Ballons de sonde, bonneteau et troisième larron

par Dakar Matin

Ou bien nous sommes des gens qui voient le mal partout ou alors nous assistons effectivement à une stratégie bien coordonnée pour pousser le président de la République, Macky Sall, à briguer un troisième mandat en 2024. Une stratégie dont nous assistons aux premières manifestations voire aux prémices en une manière de ballons de sonde pour tester l’opinion. Selon que les réactions de cette dernière seront indifférentes ou plutôt favorables, on s’enhardira, on deviendra grave comme la petite-fille de Victor Hugo et on montera en gamme jusqu’à ce que le principal concerné lui-même, face aux demandes pressantes fusant de partout, déclare de sa propre bouche qu’il est candidat à un troisième mandat. Sinon, en cas de réactions violemment hostiles, il sera toujours temps de rétropédaler en disant « courage, fuyons ! »
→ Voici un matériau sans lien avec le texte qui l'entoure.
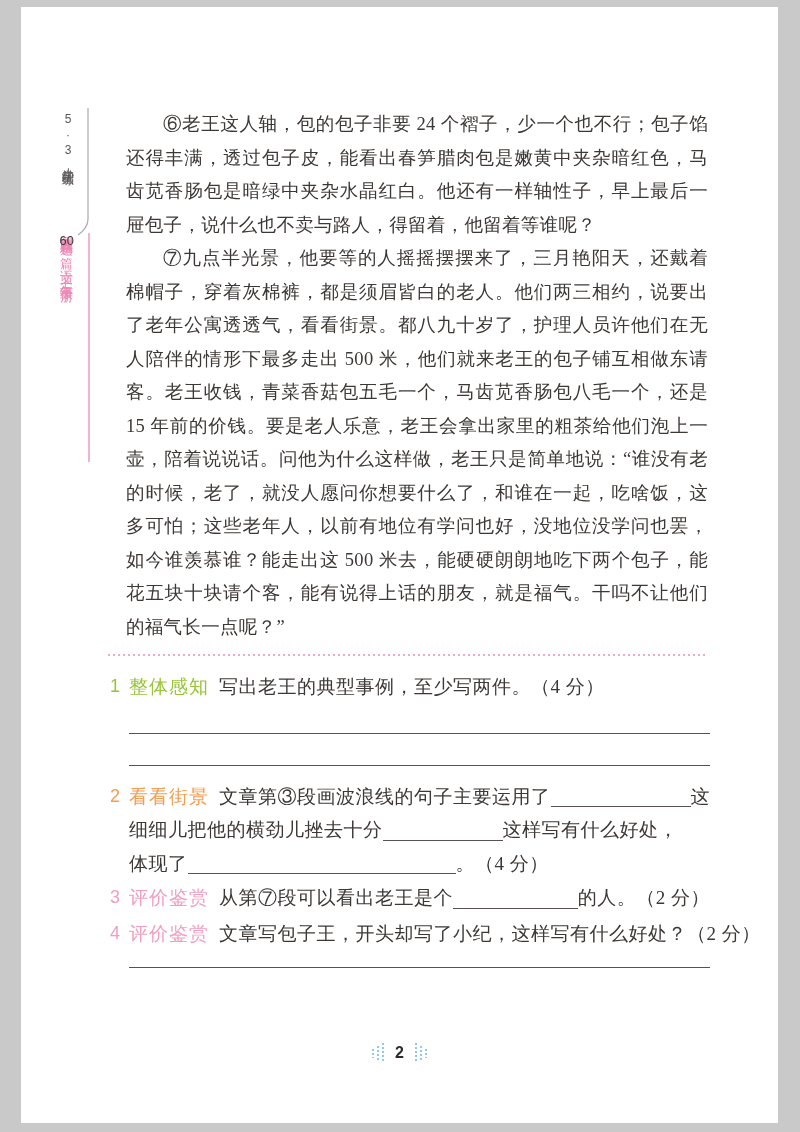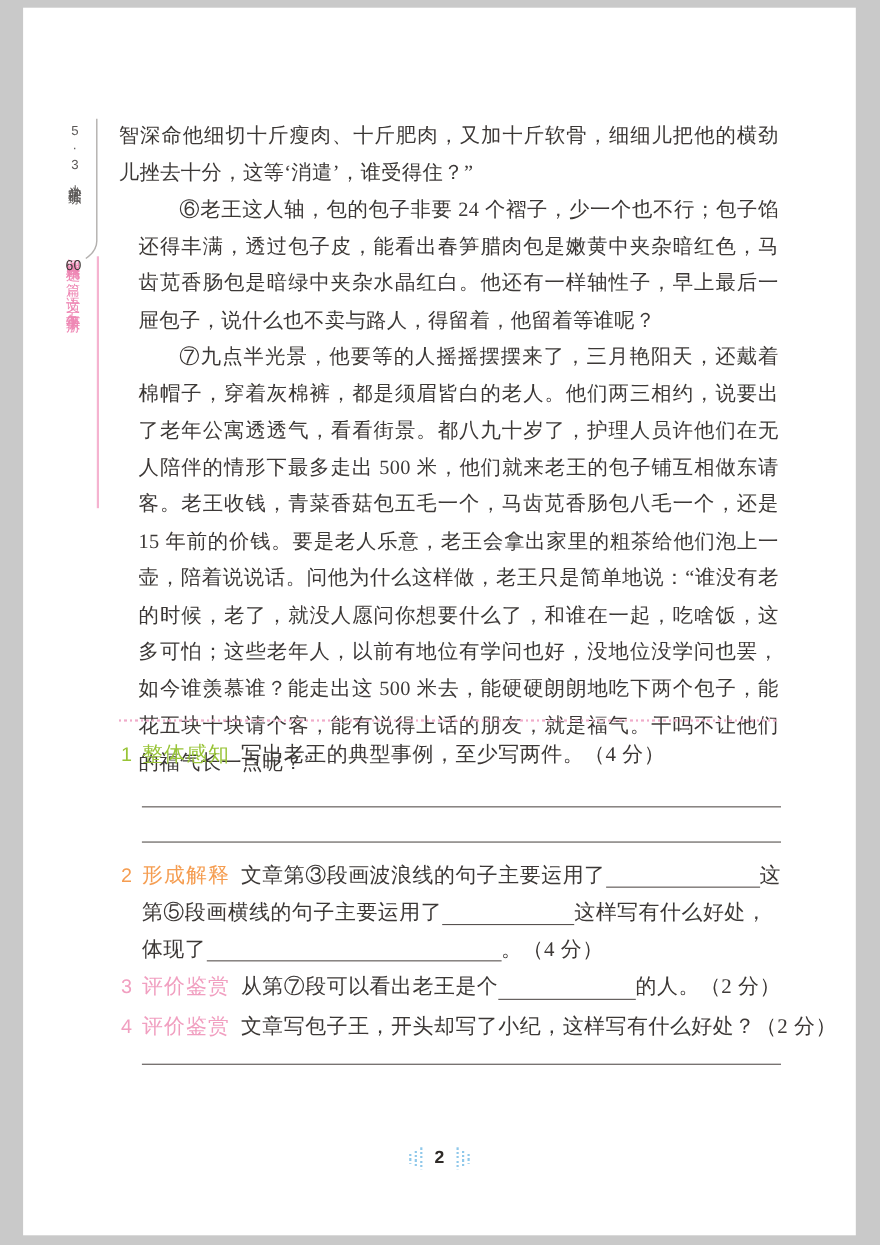"智深命他细切十斤瘦肉、十斤肥肉，又加十斤软骨，细细儿把他的横劲儿挫去十分，这等‘" p { html: <p>智深命他细切十斤瘦肉、十斤肥肉，又加十斤软骨，细细儿把他的横劲儿挫去十分，这等‘消遣’，谁受得住？”</p> -> none }
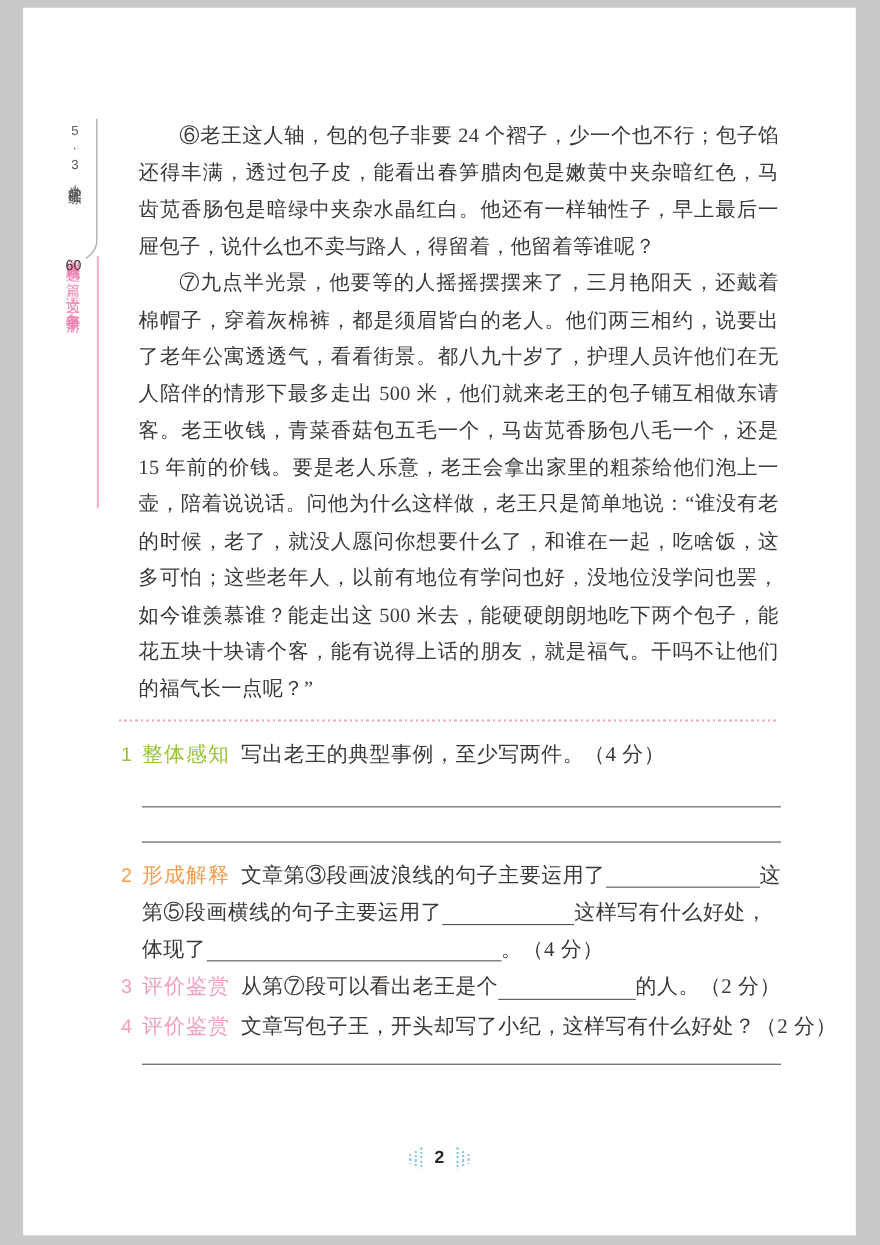"形成解释" span.qlabel { text: 形成解释 -> 看看街景 }
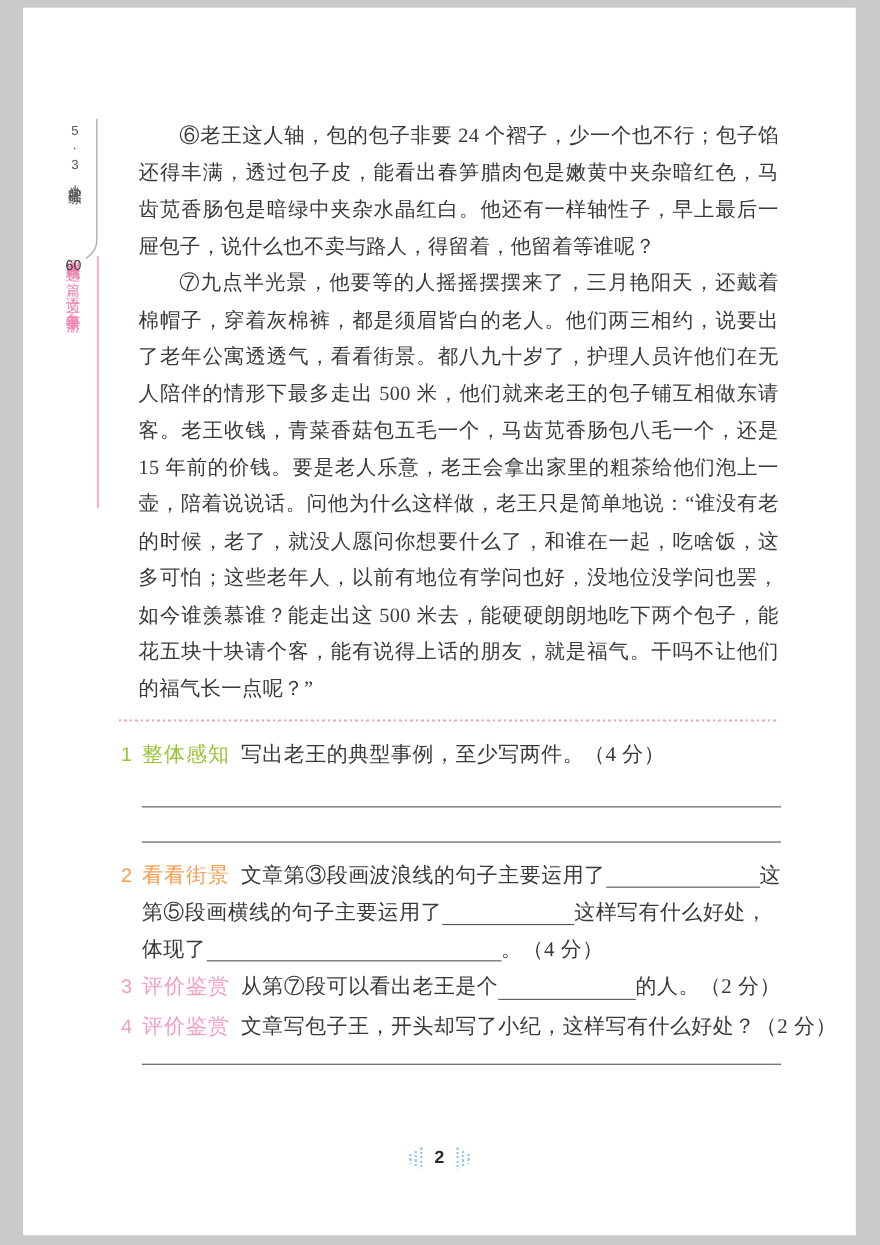"第⑤段画横线的句子主要运用了" span { text: 第⑤段画横线的句子主要运用了 -> 细细儿把他的横劲儿挫去十分 }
Les premiers ballons de sonde sont donc lancés avec, pour la scène 1, dans le rôle du principal acteur, le président de la République lui-même. Lequel, à la faveur d’une visite-« surprise » (c’est ce qu’on a voulu nous faire croire !), le weekend dernier, dans la mairie de Wakhinane-Nimzatt, la seule qui avait résisté à la bourrasque Yewwi Askan Wi lors des élections locales de janvier dernier dans le département de Guédiawaye, s’est prêté à une mise en scène même pas digne d’un film de série B. Voire d’un navet ! Pendant que, donc, il conduisait lui-même son bolide valant au moins de 50 millions de francs sur la VDN 3, avec sa douce moitié à ses côtés, ne voilà-t-il pas qu’il est stoppé net par un citoyen prétendument lambda qui a freiné devant lui avant de débouler de sa voiture et venir engager la conversation avec notre cher président ! Et alors que ce dernier devisait avec des populations accourues, spontanément n’en doutons pas, on entend l’individu en question suggérer au Président de faire un troisième mandat qui relèverait, selon lui, d’« une demande sociale ».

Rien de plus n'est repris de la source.